*** Given data ***

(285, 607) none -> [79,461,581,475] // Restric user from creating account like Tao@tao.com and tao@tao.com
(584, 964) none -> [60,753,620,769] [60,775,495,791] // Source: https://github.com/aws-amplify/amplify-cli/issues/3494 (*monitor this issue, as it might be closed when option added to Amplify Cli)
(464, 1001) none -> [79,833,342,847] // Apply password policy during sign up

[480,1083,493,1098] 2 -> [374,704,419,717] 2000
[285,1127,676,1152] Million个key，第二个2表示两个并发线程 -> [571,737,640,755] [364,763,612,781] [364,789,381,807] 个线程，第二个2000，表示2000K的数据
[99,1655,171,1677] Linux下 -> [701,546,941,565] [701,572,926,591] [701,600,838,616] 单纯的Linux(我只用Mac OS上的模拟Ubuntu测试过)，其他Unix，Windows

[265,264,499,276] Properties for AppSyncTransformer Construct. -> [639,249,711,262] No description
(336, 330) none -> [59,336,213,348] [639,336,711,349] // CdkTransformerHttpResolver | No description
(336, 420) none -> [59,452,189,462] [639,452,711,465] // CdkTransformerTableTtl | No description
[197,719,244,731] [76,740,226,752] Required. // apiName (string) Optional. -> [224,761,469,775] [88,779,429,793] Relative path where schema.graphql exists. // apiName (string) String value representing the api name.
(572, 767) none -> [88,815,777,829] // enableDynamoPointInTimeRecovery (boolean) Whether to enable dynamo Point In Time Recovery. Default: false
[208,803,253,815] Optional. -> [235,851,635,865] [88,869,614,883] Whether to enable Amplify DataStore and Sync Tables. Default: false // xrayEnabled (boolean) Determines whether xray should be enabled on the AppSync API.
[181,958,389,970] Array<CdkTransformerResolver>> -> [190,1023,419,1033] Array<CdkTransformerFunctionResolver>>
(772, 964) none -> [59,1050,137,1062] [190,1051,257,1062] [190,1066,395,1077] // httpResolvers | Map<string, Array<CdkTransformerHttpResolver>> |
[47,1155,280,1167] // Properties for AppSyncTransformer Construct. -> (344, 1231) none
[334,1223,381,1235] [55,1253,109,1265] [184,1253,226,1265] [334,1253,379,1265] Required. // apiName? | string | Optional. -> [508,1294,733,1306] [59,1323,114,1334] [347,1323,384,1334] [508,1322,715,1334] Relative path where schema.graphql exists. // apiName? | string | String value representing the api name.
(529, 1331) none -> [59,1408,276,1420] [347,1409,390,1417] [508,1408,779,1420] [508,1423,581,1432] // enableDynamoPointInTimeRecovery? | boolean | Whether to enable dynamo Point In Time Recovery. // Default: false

*** End of Given data ***

◆ About this exercise ◆
Word for word, please print every line from the beginning of the records to the line bearing "[480,1083,493,1098] 2 ->", counting both ends and stopping there.

◆ Expected answer ◆
(285, 607) none -> [79,461,581,475] // Restric user from creating account like Tao@tao.com and tao@tao.com
(584, 964) none -> [60,753,620,769] [60,775,495,791] // Source: https://github.com/aws-amplify/amplify-cli/issues/3494 (*monitor this issue, as it might be closed when option added to Amplify Cli)
(464, 1001) none -> [79,833,342,847] // Apply password policy during sign up

[480,1083,493,1098] 2 -> [374,704,419,717] 2000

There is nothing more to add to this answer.